Çeçenistan lideri Ramazan Kadirov'un sözcüsü Alvi Karimov'a göre haberler "tamamen yalan ve dezenformasyon," çünkü Karimov'a göre Çeçenistan'da eşcinseller yok.

Karimov Interfax haber ajansına yaptığı açıklamada Karimov "Var olmayan insanları gözaltına alıp, yargılayamazsınız" ifadelerini kullanıyor.

Çeçenistan'ın İçişleri Bakanlığı için çalışan bir sözcü ise Rus RBC gazetesine yaptığı açıklamada haberleri "1 Nisan şakası" olarak nitelendiriyor.

Ancak Uluslararası Kriz Grubu'ndan Ekaterina Sokirianskaia ise son 10 gündür çeşitli kaynaklardan endişe verici bilgiler geldiğini söylüyor.

"Grozni'de (Çeçenistan'ın başkenti) ve Grozni'nin dışında, çeşitli yaş ve meslekten insanlar arasında meydana geldiğini duydum."

Haberde eşcinsellik Rusya'da bir tabu olarak görüldüğü için bilgi akışının ikinci veya üçüncü elden sağlandığı ve henüz teyit edilmiş bir vaka olmadığı belirtiliyor.

Sokirianskaia "Kurbanlardan ya da ailelerinden bilgi edinmem neredeyse imkansız. Ama farklı insanlardan aldığım sinyallerin sayısı gözaltı ve şiddetin olduğuna inanmamamı zor kılıyor" diyor.

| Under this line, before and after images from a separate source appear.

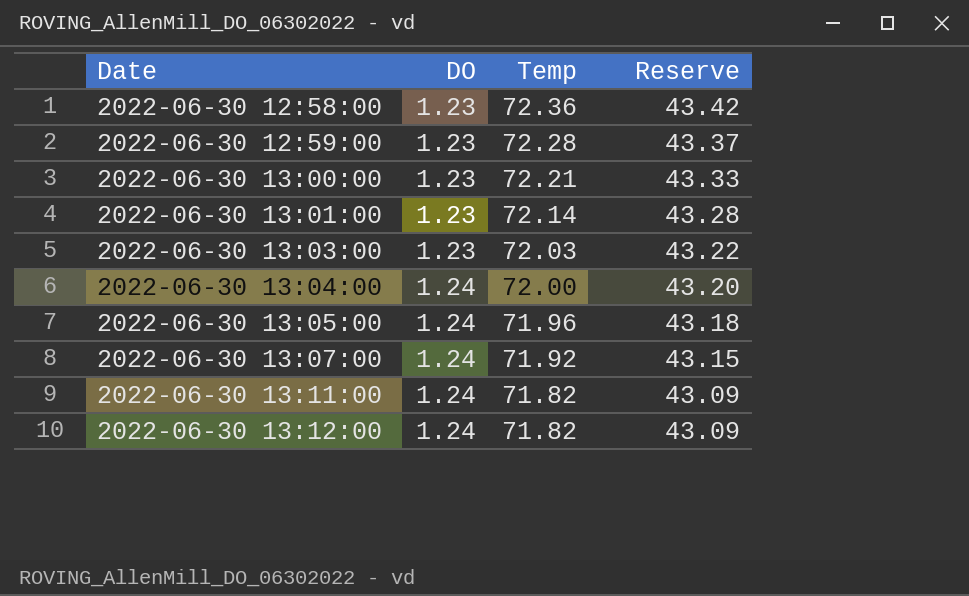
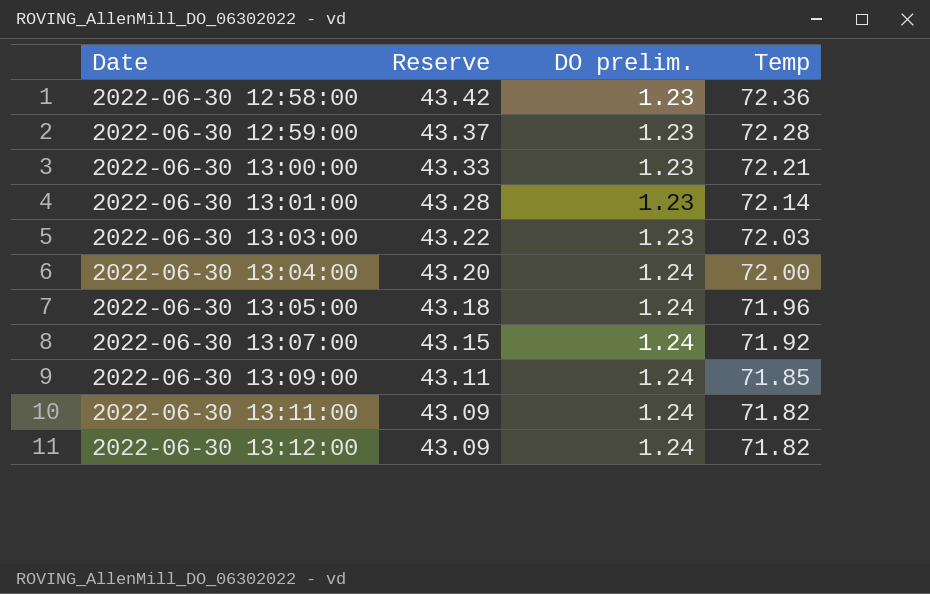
column Reserve | position: 4 -> 2
column name: DO -> DO prelim.
row 2022-06-30 13:09:00: none -> 43.11 | 1.24 | 71.85

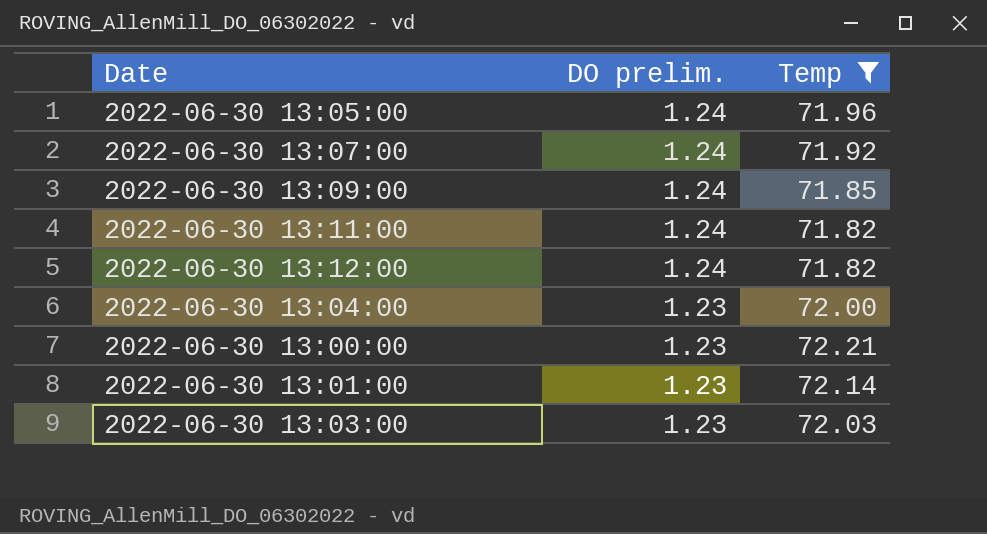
filter: none -> Temp <= 72.21
row order: Date ascending -> DO prelim. descending
column Reserve | formula: [Temp] * 0.6 -> none
2022-06-30 13:04:00 | DO prelim.: 1.24 -> 1.23

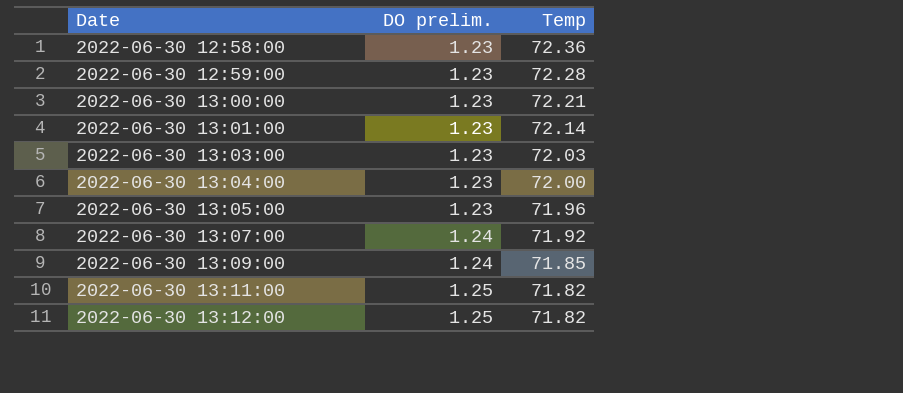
filter: Temp <= 72.21 -> none
row order: DO prelim. descending -> Date ascending
2022-06-30 13:05:00 | DO prelim.: 1.24 -> 1.23
2022-06-30 13:11:00 | DO prelim.: 1.24 -> 1.25
2022-06-30 13:12:00 | DO prelim.: 1.24 -> 1.25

Guardian gazetesi yıllar süren baskılar nedeniyle bölgede neredeyse hiç bağımsız gazeteci veya insan hakları savunucusu kalmadığını, kalanların da gazetenin haberini doğrulamadığını yazıyor.

İ gazetesinde, deneyimli Orta Doğu muhabiri Patrick Cockburn'ün Irak'ın Musul kentinde savaş nedeniyle mahsur kalan sivillerle konuşarak hazırladığı bir haber yer alıyor.

Irak güçleri geçen hafta Musul'un eski kent bölümüne girmekte olduklarını açıklamıştı. Cockburn'un telefonla ulaştığı bölgede yaşayan siviller, çatışmalar nedeniyle evden çıkamadıklarını ve evlerinde gıda ve suyun çok azaldığını anlatıyor.

Musul'un doğusuna telefonla bağlanan 39 yaşındaki kent sakini Ömer, yakıtları bittiği için sokak lambalarının ışığının bitmekte olduğunu söylüyor.

Gıda, su ve yakıt sıkıntısı çektiklerini söyleyen Ömer "Patlamalar ve silah sesleri duyuyoruz, ancak kimse kimin savaştığını bilmiyor" diyor.

Ömer geçen hafta IŞİD savaşçılarının insanları evlerinden çıkmaya zorladığını, çatılara ya da açıklıklara çıkmamak için boşalttığı evlerin duvarlarına delikler açarak evden eve kaçtıklarını anlatıyor. IŞİD tarafından hangi evlere bubi tuzağı yerleştirildiği de bilinmiyor.

Ömer "Eski kent bir yeraltı hapishanesi gibi" diyor. "Buraya giren kaybolur, buradan kaçanlar is yeni doğmuş bir bebek gibi."